Patterns
un film de Fielder Cook (1956)
Publié par Marc Fairbrother le 3 mai 2015 dans La Crypte
Patterns : ces motifs d’abord imperceptibles qui se devinent, à force de répétition, en filigrane des habitudes abrutissantes du quotidien. Cette redondante mécanique orwellienne qui ne révèle que trop pernicieusement l’engrenage dans lequel s’enfoncent les hommes pour leur laisser la moindre chance de se dépêtrer de ses voraces rouages. Avant de convier les téléspectateurs du monde entier à la découverte de sa Quatrième dimension, c’est au comité de gestion toute aussi dépaysante d’une grande entreprise new-yorkaise que nous invitait le scénariste et écrivain Rod Serling. Les relations humaines qu’il y saisissait en détail, les cruels stratagèmes qui en régissent les luttes intestines, provoquaient déjà les mêmes sueurs froides qu’inspirerait quelques années plus tard sa célèbre série. Cette même sensation de poser pied dans un univers obéissant à une logique surréelle s’en dégage, nous laissant désemparés, désorientés et immanquablement emprunts, puisqu’il ne s’agit pas ici de science-fiction mais de situations d’une effrayant trivialité, d’une profonde aversion pour les plus bas instincts de notre espèce.

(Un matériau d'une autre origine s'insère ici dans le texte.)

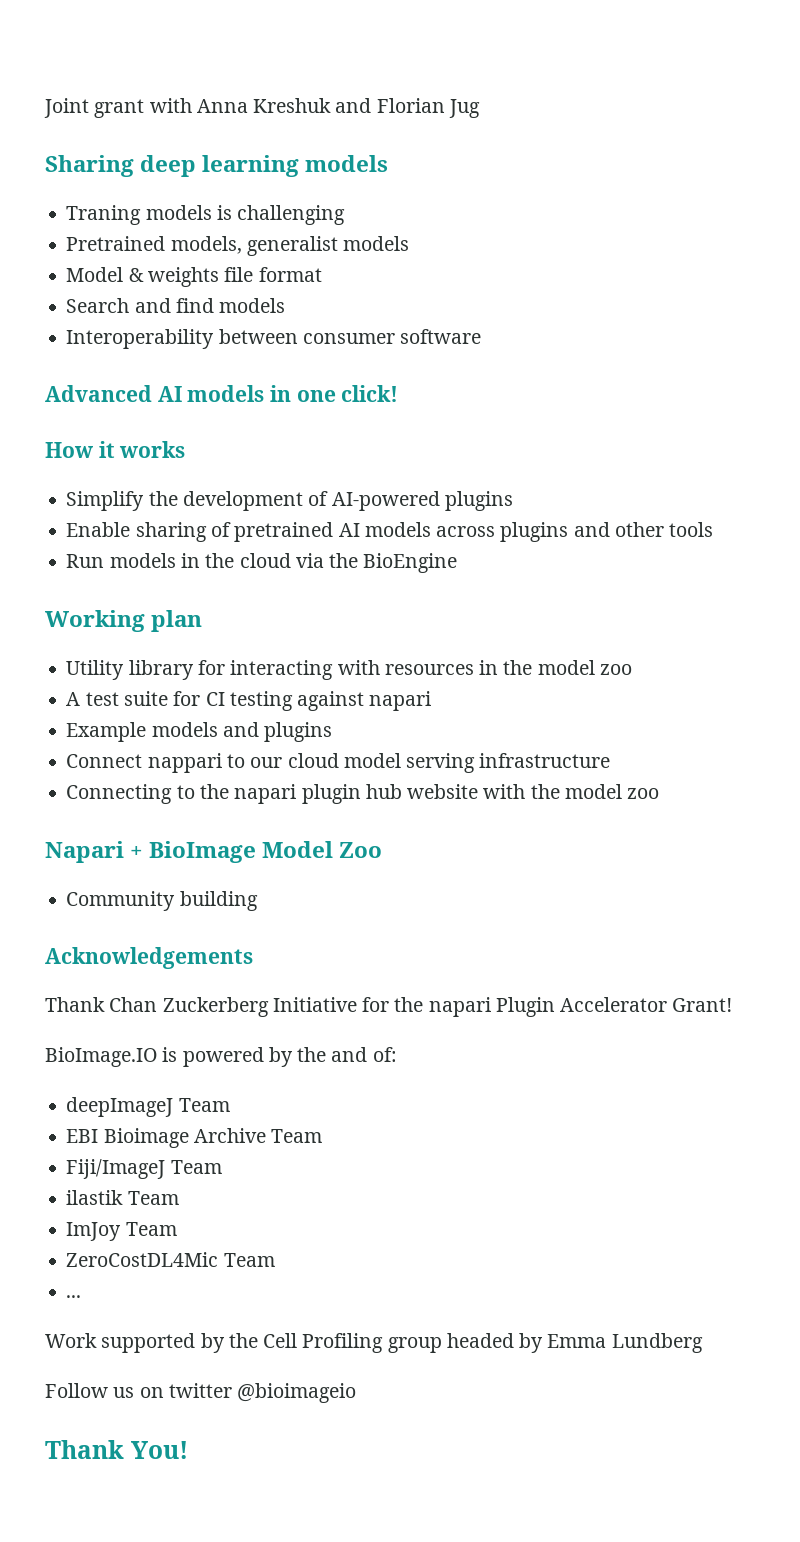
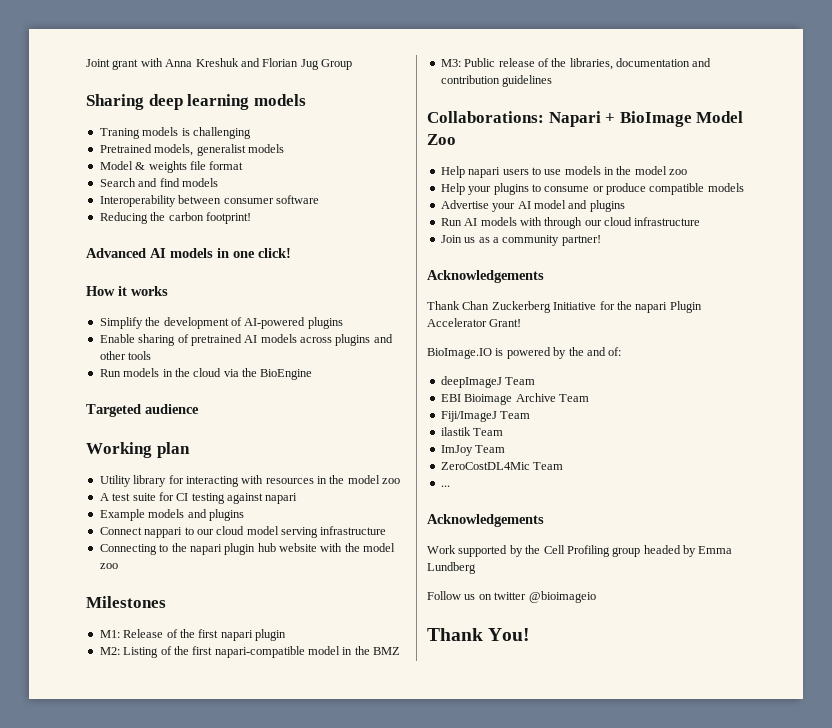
(480, 108) none -> [321,59,352,70] Group
(482, 336) none -> [99,212,251,224] // Reducing the carbon footprint!
(458, 563) none -> [86,404,199,417] // Targeted audience
(660, 793) none -> [86,596,166,608] [99,629,286,641] [99,646,401,658] [440,58,712,70] [440,75,553,87] [427,111,544,123] Milestones // M1: Release of the first napari plugin // M2: Listing of the first napari-compatible model in the BMZ // M3: Public release of the libraries, documentation and contribution guidelines // Collaborations:
[66,891,258,911] Community building -> [440,166,688,178] [440,183,744,195] [440,200,625,212] [440,217,701,229] [440,235,601,246] Help napari users to use models in the model zoo // Help your plugins to consume or produce compatible models // Advertise your AI model and plugins // Run AI models with through our cloud infrastructure // Join us as a community partner!
(82, 1296) none -> [427,514,544,527] // Acknowledgements

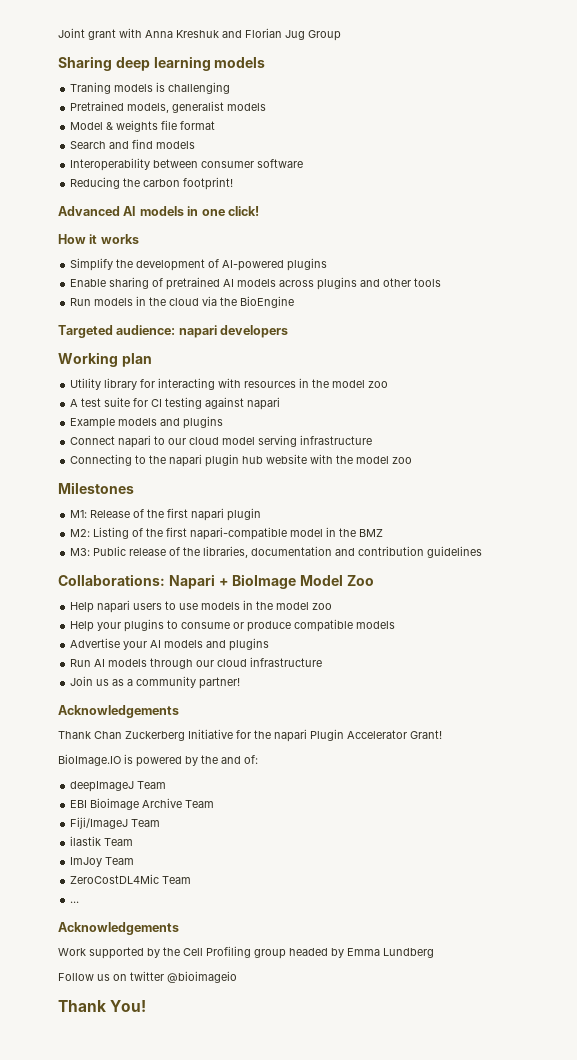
[145,404,199,414] audience -> [116,325,289,338] audience: napari developers
[144,527,183,538] nappari -> [118,435,152,448] napari
[533,200,566,209] model -> [164,640,204,648] models
[519,217,542,226] with -> (148, 663) none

Débauché d’une filiale sans réels enjeux pour rejoindre la maison mère du groupe Ramsey & Co., l’ingénieur Fred Staples découvre avec stupeur l’imposante silhouette des gratte-ciel de Manhattan. Le bruissement des bureaux, l’hyperactivité d’une multitude de vice-présidents bienveillants et de leurs secrétaires trop débordées pour esquisser ne serait-ce qu’un sourire à son égard le laisseront étourdi d’admiration. Dès la première réunion de travail sonnera néanmoins l’heure d’un retour à l’impitoyable réalité. La camaraderie de mise s’effacera devant le harcèlement moral qu’inflige le grand patron à ses troupes, des employés qu’il harangue pour éveiller en eux un esprit concurrentiel synonyme autant de stress que d’une sacro-sainte productivité. Bientôt, Staples apprendra qu’il doit son arrivée à New York à la lassitude qu’éprouve Walter Rasmey à l’égard de Bill Briggs, vénérable et idéaliste doyen de l’entreprise. Trop lié à la firme pour être mis froidement au rebut, c’est par une pression de tous les instants que l’implacable gestionnaire vise à pousser cet homme respecté de tous à la démission.
Conçu pour la télévision, le texte de Serling est un modèle du genre. La version cinéma, toujours mise en scène par Fielder Cook et réunissant presque les mêmes acteurs que celle diffusée au sein de la Kraft Television Theatre en 1955, démontre à quel point le scénariste avait pris la mesure des contraintes que son média de prédilection lui imposait. L’intrigue se noue dans peu de décors, au cours de longues séquences faisant la part belle aux dialogues, trahissant ses origines dans la dramatique télévisée. Serling excelle cependant dans l’élaboration d’une dramaturgie rythmée et fascinante qui évite tout sentiment de répétitivité, la tension se construisant au gré des scènes par l’empilement de subtils dérèglements dans une mécanique bien huilée, signe précurseur des tragiques bouleversements à venir. En dépit d’une réalisation peu inspirée, mais qui reste de bonne facture, sa partition offre l’occasion de briller aux seconds couteaux hollywoodiens – ces character actors comme on les appelait – Van Heflin (Staples), Ed Begley (Briggs) et Everett Sloane (Ramsey). S’éloigner des prérogatives des grands studios est l’un des grands avantages de la série B. Entre une économie narrative qui renforce l’impact d’un propos toujours pertinent aujourd’hui et les performances magistrales de ses acteurs, Serling s’empare avec génie de cette liberté pour livrer en Patterns une œuvre inoubliable, et surtout indispensable, qui l’inscrit dès le milieu des années 1950 dans l’Histoire de la télévision comme du cinéma américains.